[Revision comparison data]
◆ ◆ ◆ ◆ ◆

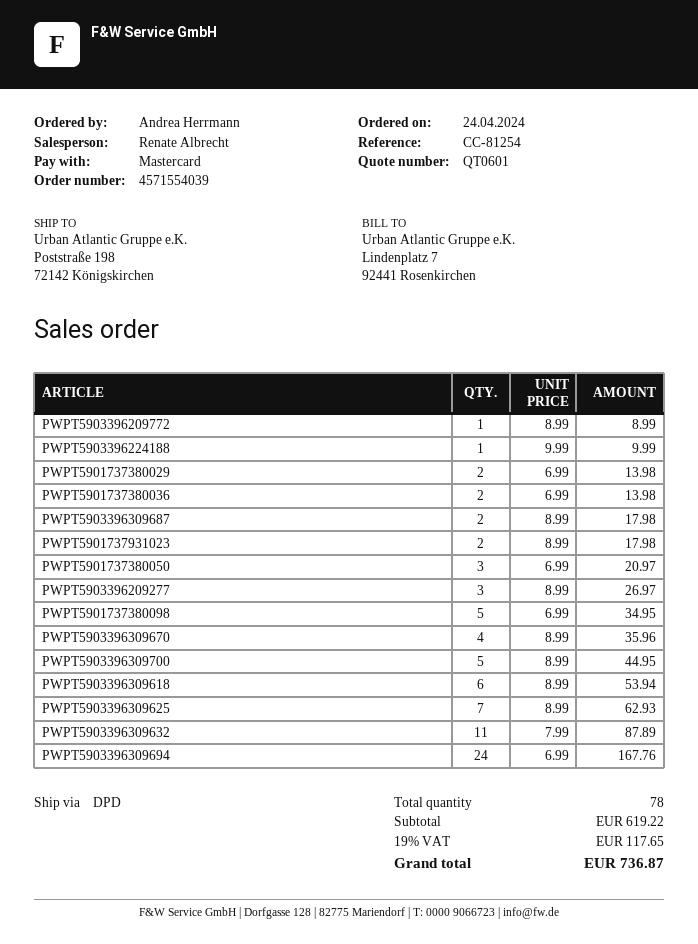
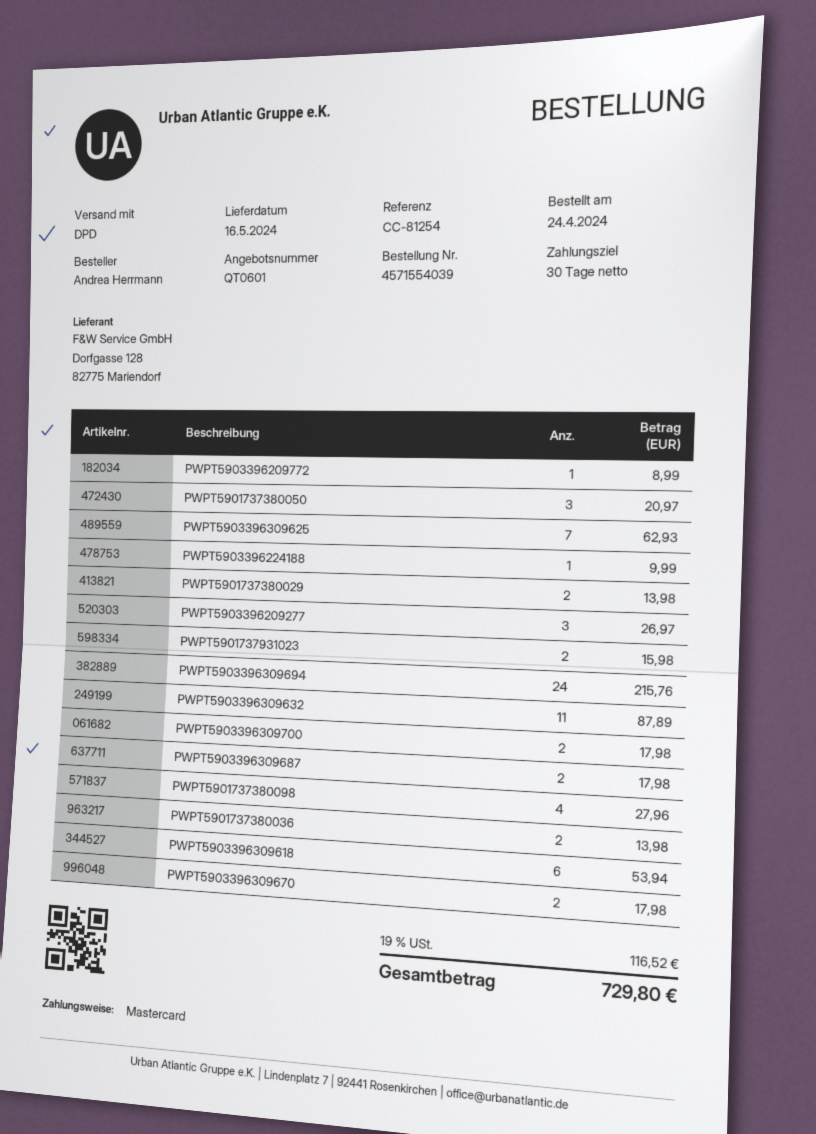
PWPT5901737931023: 2 for 17.98 -> 2 for 15.98
PWPT5901737380098: 5 for 34.95 -> 4 for 27.96
PWPT5903396309670: 4 for 35.96 -> 2 for 17.98
PWPT5903396309700: 5 for 44.95 -> 2 for 17.98
PWPT5903396309694: 24 for 167.76 -> 24 for 215.76
tax: 19% = 117.65 -> 19% = 116.52
total: 736.87 -> 729.80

◆ ◆ ◆ ◆ ◆

### Task description
All lines from the one holding "PWPT5901737380098: 5 for 34.95 -> 4 for 27.96" through the end of the entries need to be given again exactly. Leave out the others.

### Exercise solution
PWPT5901737380098: 5 for 34.95 -> 4 for 27.96
PWPT5903396309670: 4 for 35.96 -> 2 for 17.98
PWPT5903396309700: 5 for 44.95 -> 2 for 17.98
PWPT5903396309694: 24 for 167.76 -> 24 for 215.76
tax: 19% = 117.65 -> 19% = 116.52
total: 736.87 -> 729.80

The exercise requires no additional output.